Using Accelerated Inference API to produce sentense embeddings

vitali · May 18, 2021, 4:39am

Is it possible to use Accelerated Inference API to produce sentense embeddings as described here?

from transformers import AutoTokenizer, AutoModel
import torch


#Mean Pooling - Take attention mask into account for correct averaging
def mean_pooling(model_output, attention_mask):
    token_embeddings = model_output[0] #First element of model_output contains all token embeddings
    input_mask_expanded = attention_mask.unsqueeze(-1).expand(token_embeddings.size()).float()
    sum_embeddings = torch.sum(token_embeddings * input_mask_expanded, 1)
    sum_mask = torch.clamp(input_mask_expanded.sum(1), min=1e-9)
    return sum_embeddings / sum_mask



#Sentences we want sentence embeddings for
sentences = ['This framework generates embeddings for each input sentence',
             'Sentences are passed as a list of string.',
             'The quick brown fox jumps over the lazy dog.']

#Load AutoModel from huggingface model repository
tokenizer = AutoTokenizer.from_pretrained("sentence-transformers/bert-base-nli-mean-tokens")
model = AutoModel.from_pretrained("sentence-transformers/bert-base-nli-mean-tokens")

#Tokenize sentences
encoded_input = tokenizer(sentences, padding=True, truncation=True, max_length=128, return_tensors='pt')

#Compute token embeddings
with torch.no_grad():
    model_output = model(**encoded_input)

#Perform pooling.

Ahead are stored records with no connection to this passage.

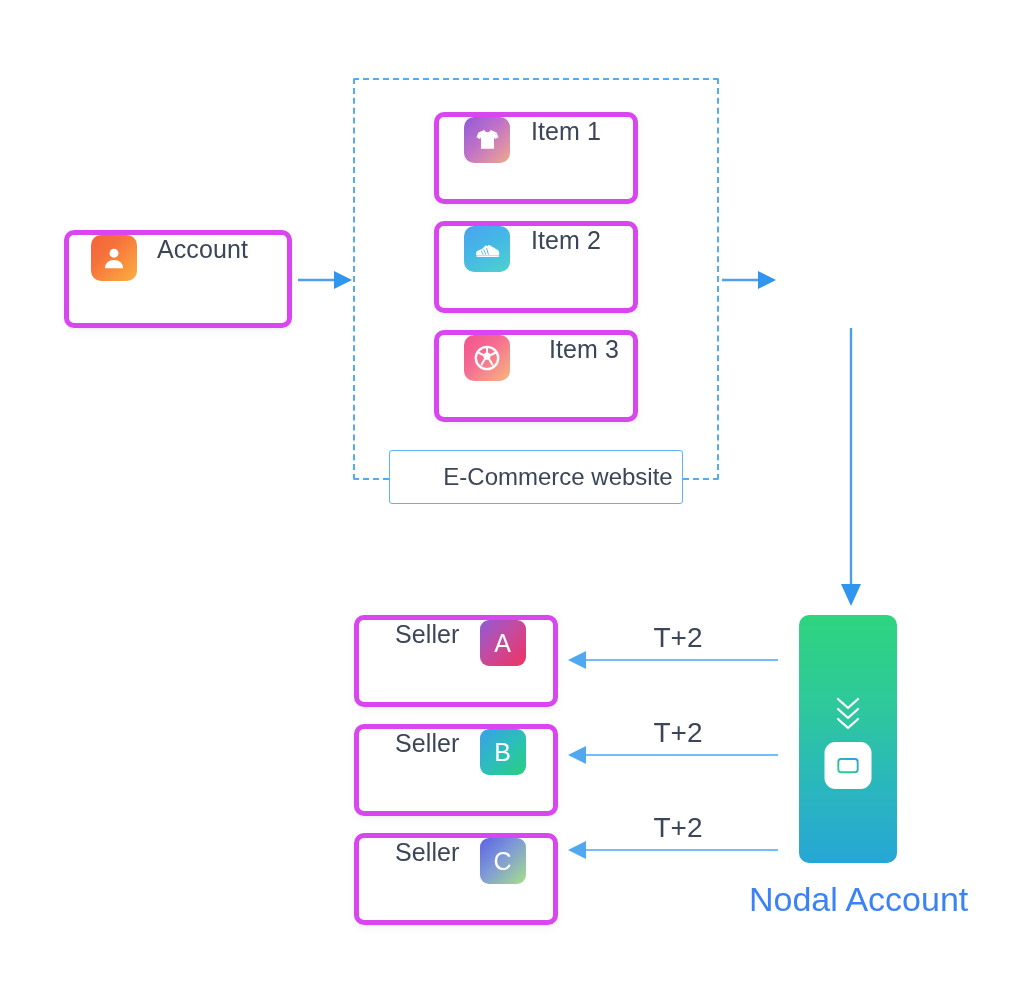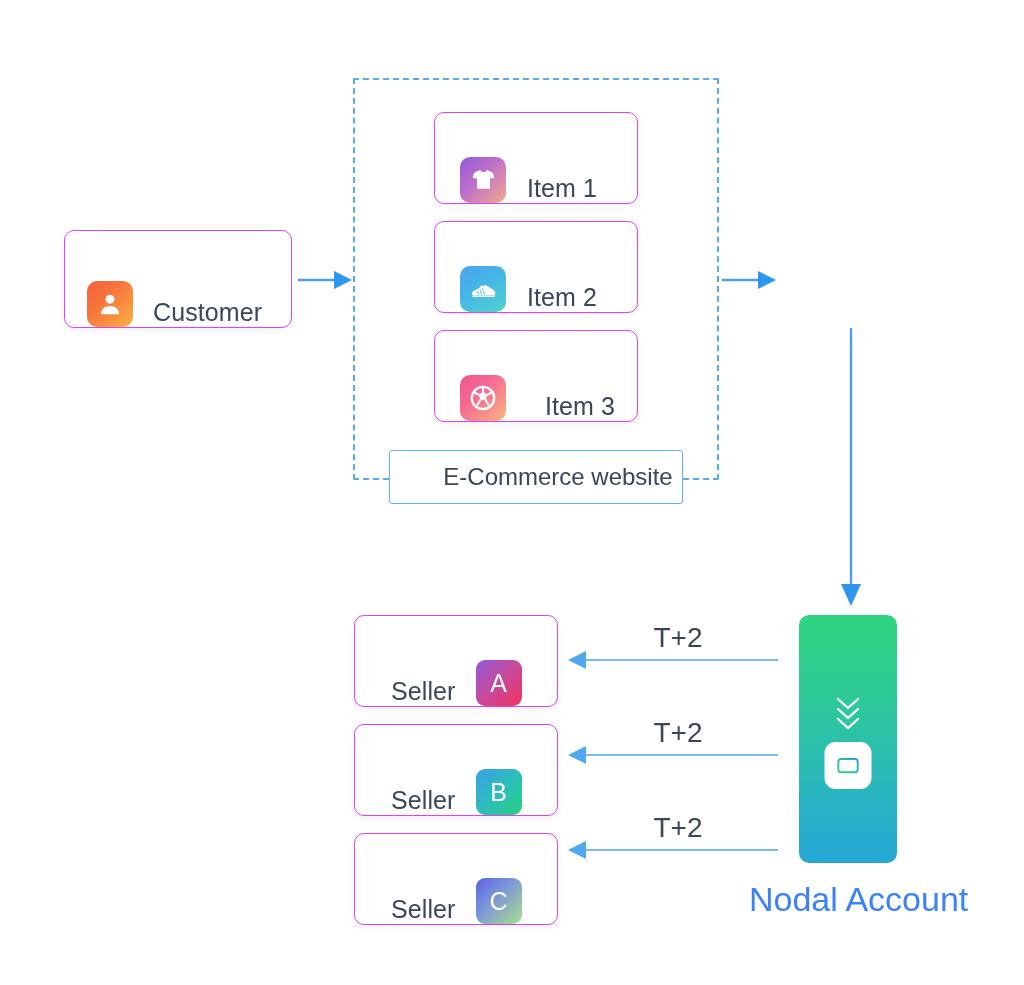--- a/index.html
+++ b/index.html
@@ -16,25 +16,25 @@
     width: 1024px;
     height: 985px;
     background: #ffffff;
     overflow: hidden;
   }
 
   
   .card {
     position: absolute;
     background: #ffffff;
-    border: 1px solid #d946ef;
+    border: 5px solid #d946ef;
     border-radius: 10px;
     box-shadow: 0 3px 9px rgba(60, 70, 100, 0.06), 0 1px 2px rgba(60,70,100,0.04);
     display: flex;
-    align-items: flex-end;
+    align-items: flex-start;
     box-sizing: border-box;
   }
   .card-label {
     color: #3b4658;
     font-size: 25px;
     letter-spacing: 0.1px;
     white-space: nowrap;
   }
 
   
@@ -146,21 +146,21 @@
 
 <div id="canvas">
 
   <div class="card" id="customer-card" style="left:64px; top:230px; width:228px; height:98px; padding-left:22px; gap:20px;">
     <div class="tile tile-customer">
       <svg width="26" height="26" viewBox="0 0 24 24" aria-hidden="true">
         <circle cx="12" cy="7.6" r="4.1" fill="#ffffff"></circle>
         <path d="M3.6 21.5c0-4.7 3.8-7.6 8.4-7.6s8.4 2.9 8.4 7.6z" fill="#ffffff"></path>
       </svg>
     </div>
-    <div class="card-label">Customer</div>
+    <div class="card-label">Account</div>
   </div>
 
   <svg class="conn" style="left:298px; top:262px; width:58px; height:36px;">
     <line x1="0" y1="18" x2="38" y2="18" stroke="#4c9fe8" stroke-width="2.4"></line>
     <polygon points="36,9 54,18 36,27" fill="#2f95ed"></polygon>
   </svg>
 
   <div id="ecom-box" style="left:353px; top:78px; width:366px; height:402px;"></div>
 
   <div class="card" style="left:434px; top:112px; width:204px; height:92px; padding-left:25px; gap:21px;">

In this case, mean pooling
sentence_embeddings = mean_pooling(model_output, encoded_input['attention_mask'])

lewtun · May 18, 2021, 1:08pm

hey @vitali i believe integration with sentence-transformers in the inference API is currently in progress, so maybe @osanseviero can share some details (or whether it’s currently possible)

osanseviero · May 18, 2021, 2:23pm

Hi @vitali!

Your question comes in good time. You can already do this by calling
https://api-inference.huggingface.co/pipeline/feature-extraction/MODEL_ID. This endpoint is in experimental state at the moment, so things might not be stable.

Note that, as of now, we’re working on deeply integrating sentence-transformers with the Hub. This will be part of the v2 release of the library. Some details:

Allow downloading sentence-transformer models from the Hub (PR, merged).
Allow uploading sentence-transformer models from the Hub (PR).

We expect to have more exciting results very soon

vitali · May 18, 2021, 3:08pm

Awesome! I will try to it.

vitali · May 24, 2021, 10:38pm

Can I infer from your answer that any pipeline can be inferred like this? That would be totally awesome.

osanseviero · May 25, 2021, 7:19am

The pipeline is usually inferred from the tags in the model repo. Forcing the pipeline through the API has a risk of misusing a model for a different pipeline, but there are also certain models that support multiple pipelines, so you can use that as well.

vitali · May 25, 2021, 2:06pm

So If I add the tag “feature-extraction” in the model repo then call to inference API will produce embeddings? what will happen if I add multiple tags, i.e “feature-extraction”, “fill-mask”, “zero-shot-classification”?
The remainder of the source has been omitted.